Andrea Ritchie, a co-lead of the Interrupting Criminalization, an advocacy group, said law enforcement already relies heavily on text messages and other data collected through phone seizures in drug- and sex work-related charges. “It’s very easy to imagine how that process would continue when law enforcement has another tool available,” Ritchie said.
While many groups have had these issues top of mind since at least former President Donald Trump’s election in 2016, those that haven’t already found ways to minimize data collection for their clients and employees could find it’s too late.
“It is my experience that when things start to go wrong, they go wrong very, very quickly,” Galperin said.
Anything from text messages to location data would be trackable using seized devices — a data trove so expansive that it’s difficult for any resource-strapped group or potential patient to fully protect, said Justin Sherman, a senior fellow at Duke’s Sanford School of Public Policy, who runs the university’s data broker research efforts.
“It’s hard,” Sherman said. “You get into these scenarios where we’re putting people who are already marginalized and already dealing with so much in these horrible, ridiculous corners, and yet it’s still expected that they are the ones who need to be doing more on privacy.”

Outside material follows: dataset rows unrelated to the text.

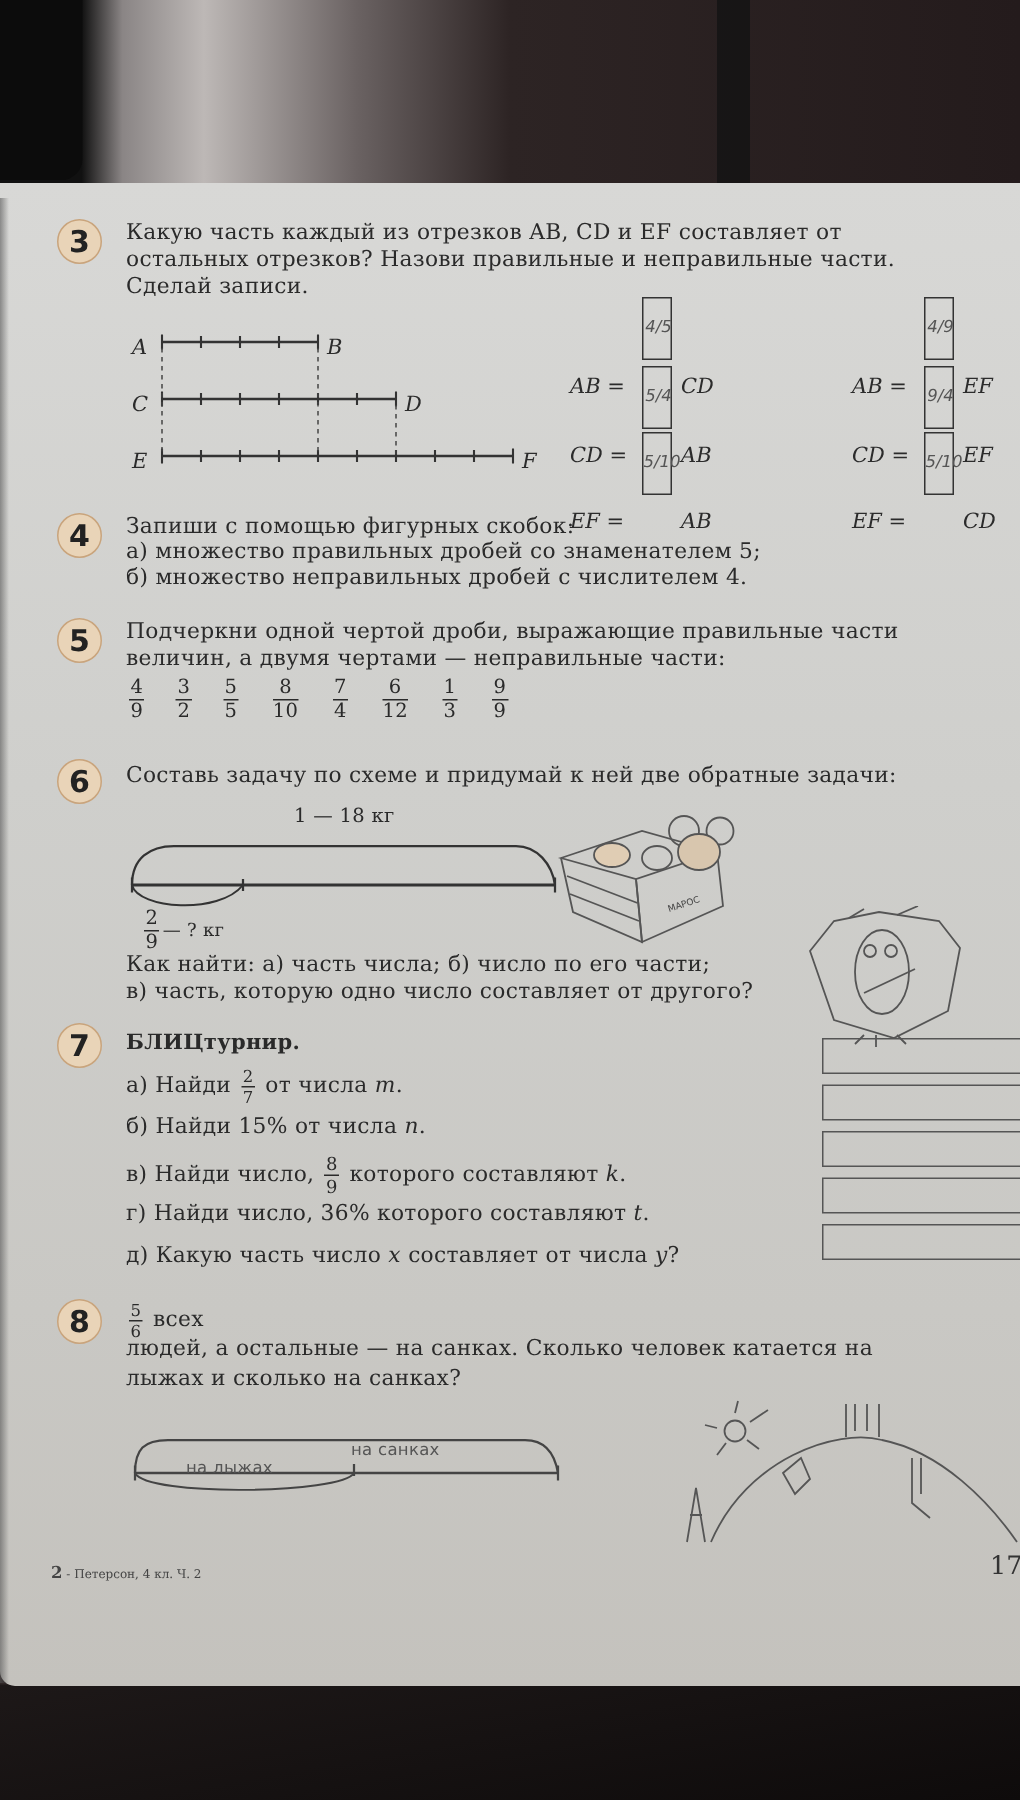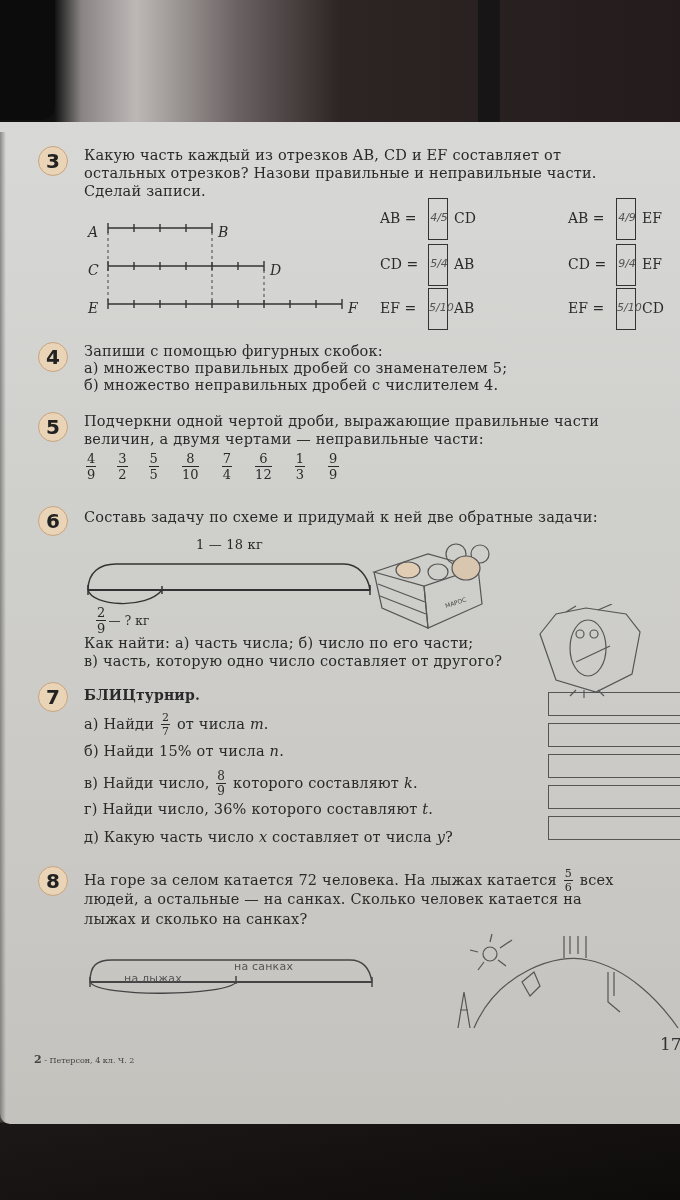"AB =" .eq { font-style: none -> italic; margin-top: none -> 40px }
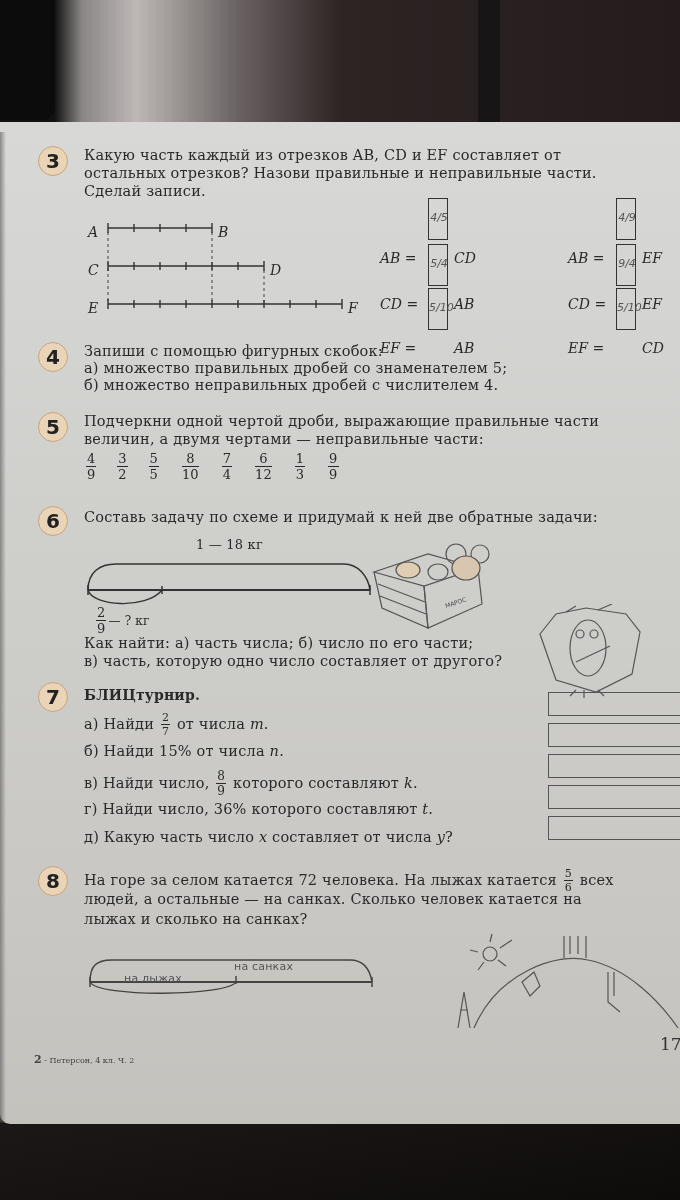"На горе за селом катается" span { html: <span>На горе за селом катается 72 человека. На лыжах катается</span> -> none }
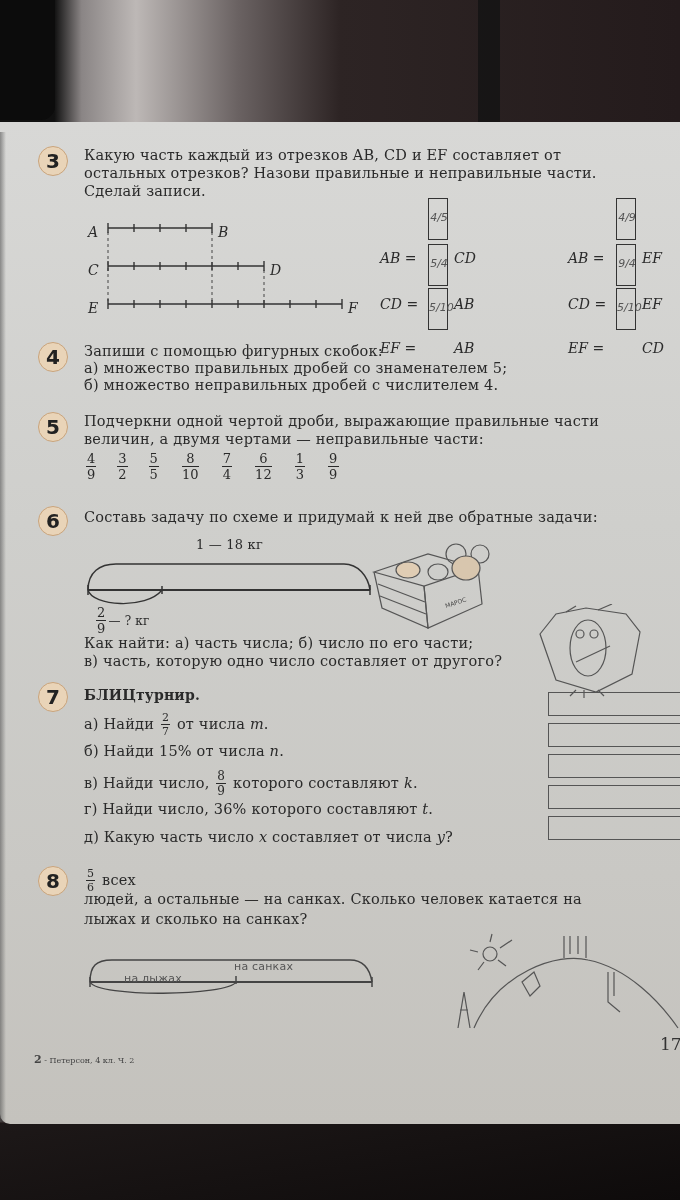"2 - Петерсон, 4 кл." .footer-left { margin-top: 11px -> none }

Within Reproaction, the group shies away from using easily accessible Google Docs and is mindful of when they even take notes at certain meetings, Matson said. The Abortion Access Front also uses Signal when they’re at protests, makes their social media accounts private and works with an information scrubbing service to remove home addresses and other personal details from the internet, Green said.
That said, it isn’t clear exactly what the dangers will be, or how severe. Most prosecutors and criminal investigators in the 23 states where abortion access will be immediately banned or further restricted once Roe is overturned aren’t publicly announcing their detailed plans for what data they want to rely on in abortion-related charges.
Local prosecutors in restrictive states have plenty of discretion on what cases they pick up. For example, Gocha Ramirez, a county-level district attorney in Texas, a state with one of the most restrictive laws on the books right now, dropped charges last fall against a person indicted with murder for a “self-induced abortion,” citing “prosecutorial discretion.”
Farah Diaz-Tello, legal director of If/When/How, told a small group of reporters last month that her team hasn’t seen any evidence of prosecutors using data from period-trackers or geolocation info about who’s visited clinics in the cases they’ve handled.
And anti-abortion activists are already known to seek out the personal information about abortion patients to call their families and “try to out them,” said Melissa Fowler, chief program officer at the National Abortion Federation, a professional association for abortion providers.
Starzak said most activists, at least, have been aware of these threats for years, and because of that, many are doing the things they should be doing to be prepared — turning to encrypted apps, limited user access to internal data and so on.
Abortion-rights groups “are in a better place now than they would’ve been,” Starzak said. “They recognized that they needed to up their security posture a long time ago.”
Still, since POLITICO reported on the draft Supreme Court decision that would overturn Roe in May, online harassment and other digital threats to advocates are already spiking, Green said, noting that she spent an entire day soon after the draft published helping a colleague handle the online death threats they were receiving.
“There hasn’t been a lot of room for people to make proactive moves to protect their own safety and security,” she said. “It’s coming to light now, and everybody’s really afraid of that.”